Once the stem is tight you don't lose preload because of the plug. The issue is the plug moving when adding preload during installation or mitigating damage due to the loss of preload due to an accident on the road that moves the stem (e.g., hitting a pothole). Modern headsets have an inner bearing that's chamfered. The ones where the cables don't pass though use a very thin compression ring to ensure a tight fit and deal with tolerance issues. Most designs need <2nm of preload. The challenge with the headsets designed to pass cables though is that the the compression rings require higher preload. FSA specs 5nm for their ACR system and quite a few others are in the 4nm range. Because of this, using a quality expander plug is critical to prevent it from slipping out during installation.

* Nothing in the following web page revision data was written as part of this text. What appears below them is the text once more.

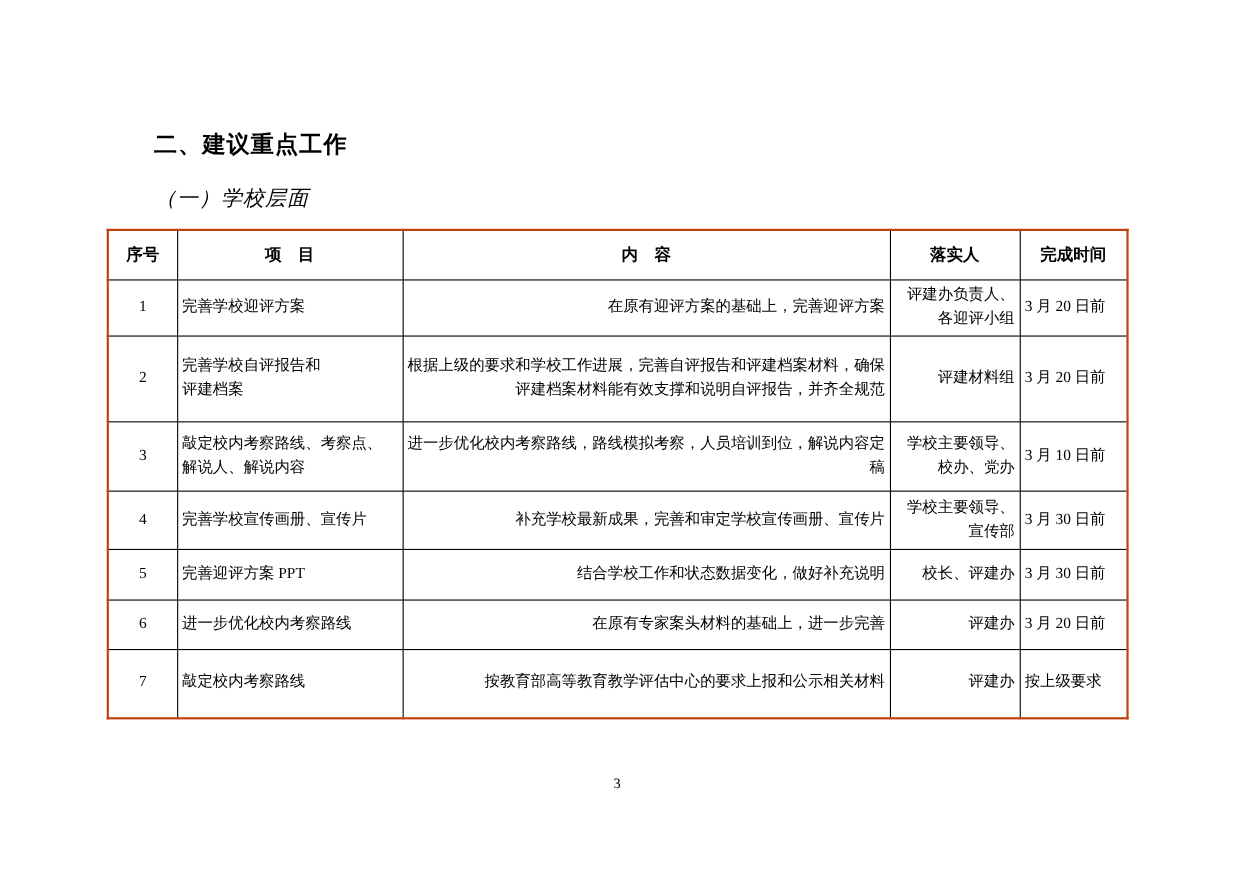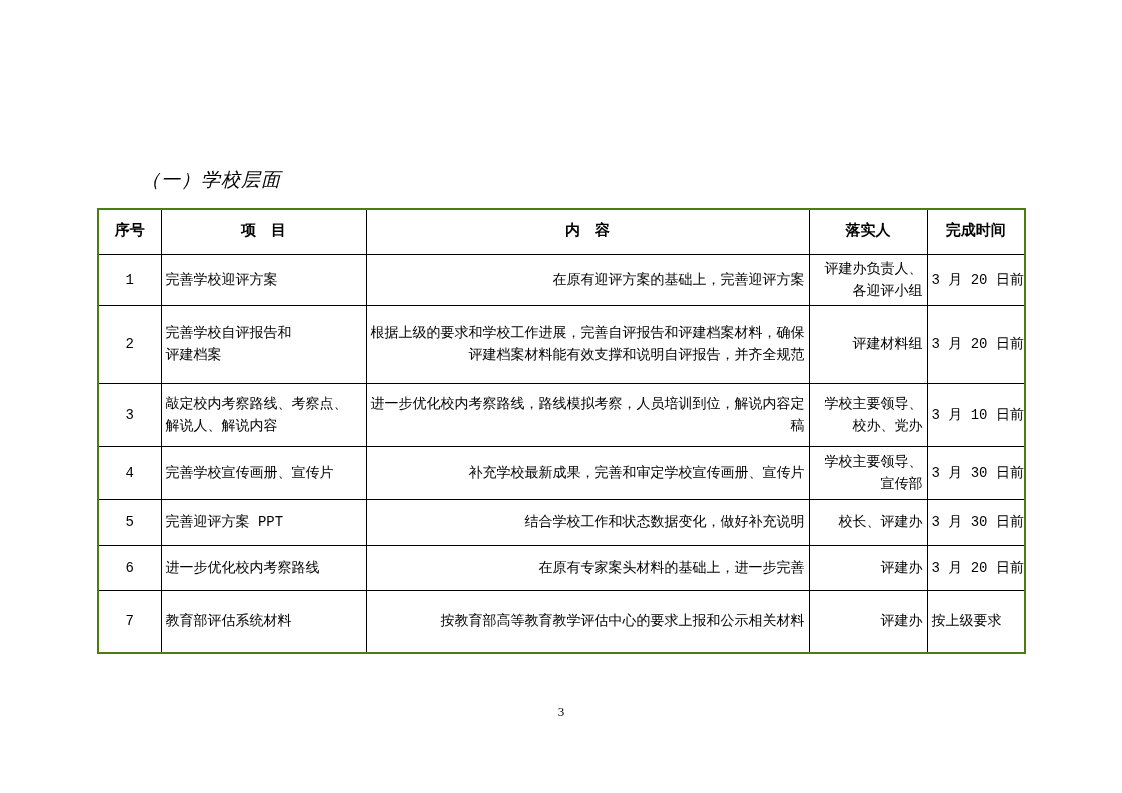"二、建议重点工作" div.section-heading { html: none -> <div>二、建议重点工作</div> }
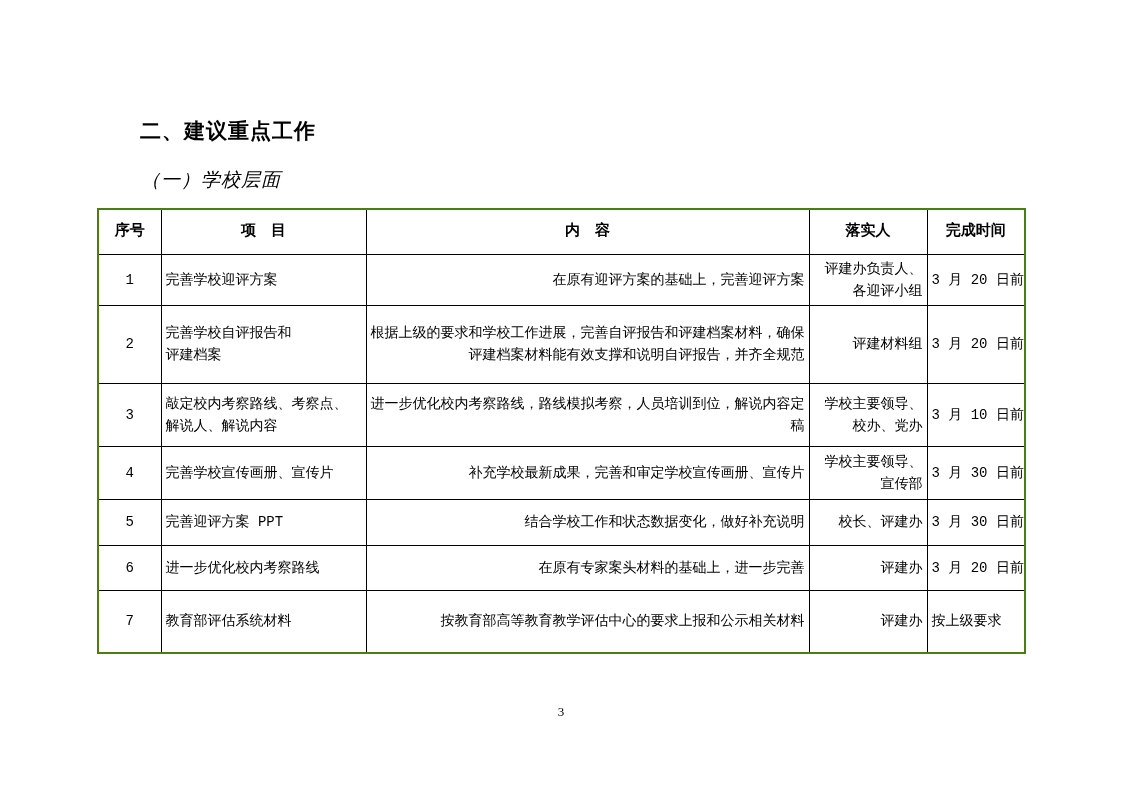"序号" table.work-table { border: 2px solid #4d7c0f -> 2px solid #c2410c; font-family: Liberation Mono, monospace -> none }
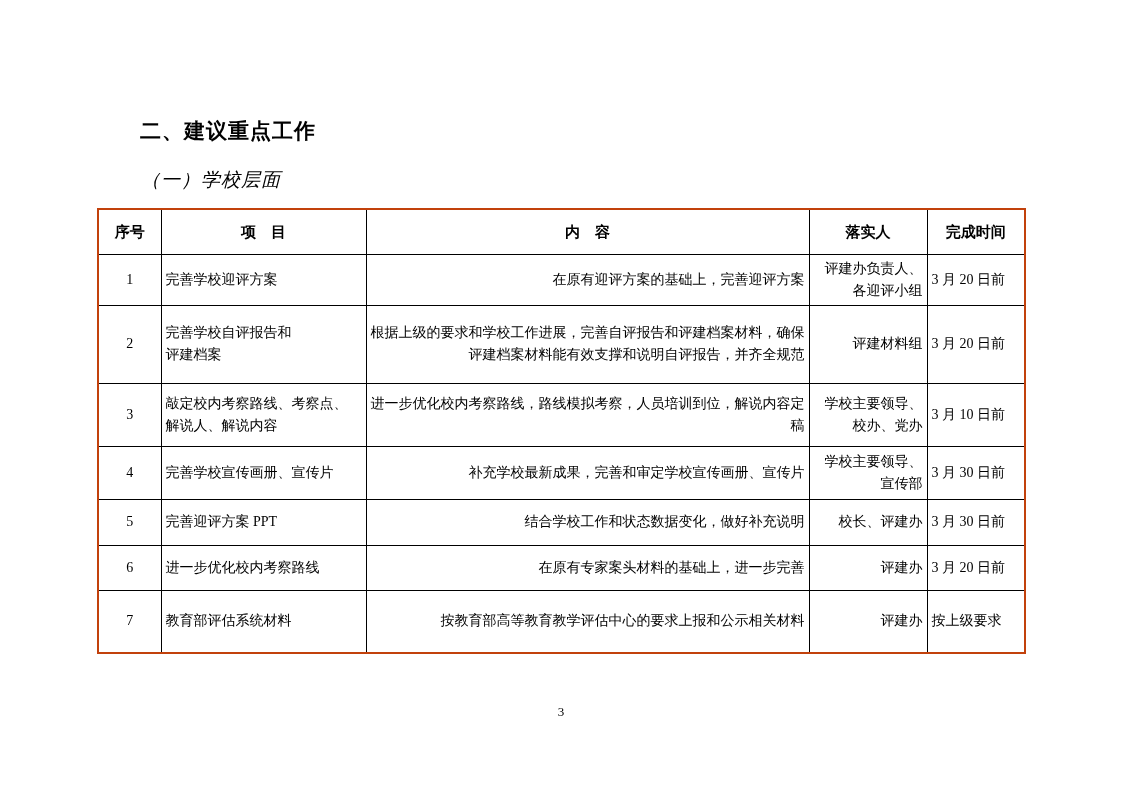"教育部评估系统材料" td.c-project { text: 教育部评估系统材料 -> 敲定校内考察路线 }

A longer plug never hurts, but the importance of a longer plug depends on the design of the compression ring. Length helps because it pre-tensions the steerer tube which can help mitigate local damage if preload is lost. However, this kind of damage is less of a risk with the ACR and DCR systems because of the way their compression rings are designed. That also holds true for the Token Cable Box system and the Enve Inroute / Chris King Aeroset. This is why those systems come stock with expansion plugs that are 40-50mm vs. 70mm+

Edit: also wanted to add that on the SL8 Specialized switched to a composite ring, also redesigned with more contact area which reduces the potential for damage, though they still have a very long extension under their expander plug

163
Road Bike Frames, Wheels & Components / Re: Yishun R086-D Aero Road
« on: October 14, 2023, 01:25:26 AM »
I can recommend the 70mm long version from Deda Elementi. Not available in the US though, IIRC.

Also, it’s not only about having support against the clamping force of the stem. Most shorter expanders provide this as well as the stem obviously sits on top of the steerer and has a stack height of max 40mm. It’s also about providing stability against the bending forces that occur when going over bumps or pulling on the bars. Ideally, if your frame is the correct size and you’re not using a humongous tower of spacers underneath the stem, the expander will protrude all the way or almost until the upper headset bearing. This provides maximum stability.

This for instance is also why Specialized provided super long expanders in their Tarmac SL7 recall. The steerer movement under load meant that the compression ring of the upper headset ate into the carbon steerer until it snapped. The new expander limits this. In my opinion this issue is not isolated to the Tarmac SL7. It’s a problem of internal cable routing designs per se.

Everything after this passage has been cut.